SERVER_IP=$(cd infrastructure/tofu/environments/test && tofu output -raw server_ip)

# Add deploy key to server
ssh deploy@$SERVER_IP "echo '$(cat ~/.ssh/nuuvi-deploy.pub)' >> ~/.ssh/authorized_keys"

# Set GitLab CI variables
glab variable set SSH_PRIVATE_KEY --type file < ~/.ssh/nuuvi-deploy
glab variable set SSH_KNOWN_HOSTS "$(ssh-keyscan $SERVER_IP 2>/dev/null)"
glab variable set SSH_HOST_STAGING "$SERVER_IP"

Docker registry login is handled automatically by server-setup.sh using the gitlab_deploy_user and gitlab_deploy_token from secret.auto.tfvars.
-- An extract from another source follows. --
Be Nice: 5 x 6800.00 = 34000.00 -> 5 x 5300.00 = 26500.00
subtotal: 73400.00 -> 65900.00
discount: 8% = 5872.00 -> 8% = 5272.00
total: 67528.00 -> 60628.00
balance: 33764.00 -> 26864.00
Step 5: Sync & Initialize Server

make server-sync-test    # copies compose, Caddy, Zitadel config, scripts to server
make server-init-test    # first boot: builds Caddy, starts services, configures Zitadel OIDC, runs migrations, creates users

server-init does everything automatically:

1. Builds Caddy with Cloudflare DNS plugin
2. Pulls app Docker image from GitLab registry
3. Starts PostgreSQL + Redis
4. Starts Zitadel (creates admin user + PAT on first boot)
5. Configures OIDC apps (web + mobile) and writes credentials to .env.prod
6. Starts all services (app, worker, Caddy, Uptime Kuma)
7. Runs database migrations
8. Creates platform users and organizations (app:init)

Step 6: Verify

# Health check
curl -sf https://test.nuuvi.app/healthz

# Zitadel OIDC
curl -sf https://auth.test.nuuvi.app/oauth/v2/keys | head -c 50

# All containers running
ssh deploy@$SERVER_IP "cd /opt/nuuvi && set -a && source .env.prod && set +a && docker compose -f docker-compose.prod.yml ps"

Login credentials

CI/CD Pipeline

Pushing to develop triggers the full pipeline:

lint → test → build → deploy-staging → smoke

• Auto-deploy: Every push to develop deploys to staging
• Manual deploy: Tag v*.*.* on main → manual deploy to production
• Monitor: glab ci status or glab ci list

Daily Operations

Production Deployment

Same steps, replace test with prod:

make infra-apply-prod
make server-sync-prod
make server-init-prod

Production differences:

• Domain: nuuvi.app (root)
• Volume: 40 GB
• No swap
• Manual deploy only (via v*.*.* tags)

Architecture

Internet → Caddy (TLS termination, port 443)
  ├── nuuvi.app         → app:8080 (FrankenPHP)
  ├── *.nuuvi.app       → app:8080 (org subdomains)
  ├── auth.nuuvi.app    → zitadel:8080 (OIDC)
  └── status.nuuvi.app  → uptime-kuma:3001

Internal (Docker network):
  ├── app     → PostgreSQL, Redis
  ├── worker  → PostgreSQL, Redis (Messenger consumers)
  ├── zitadel → PostgreSQL
  └── caddy   → app, zitadel, uptime-kuma

7 containers: Caddy, App, Worker, PostgreSQL, Redis, Zitadel, Uptime Kuma

Backup & Disaster Recovery

After first setup completes, save .env.prod to 1Password:

ssh deploy@<server-ip> cat /opt/nuuvi/.env.prod

This file contains 4 OIDC credentials generated by Zitadel on first boot (ZITADEL_CLIENT_ID, ZITADEL_CLIENT_SECRET, ZITADEL_MOBILE_CLIENT_ID, ZITADEL_SERVICE_USER_PAT). They only exist on the server — if you lose both the server and the backup, these are gone.

For backup setup, retention policy, restore procedures, and full disaster recovery scenarios, see infrastructure/backup/README.md.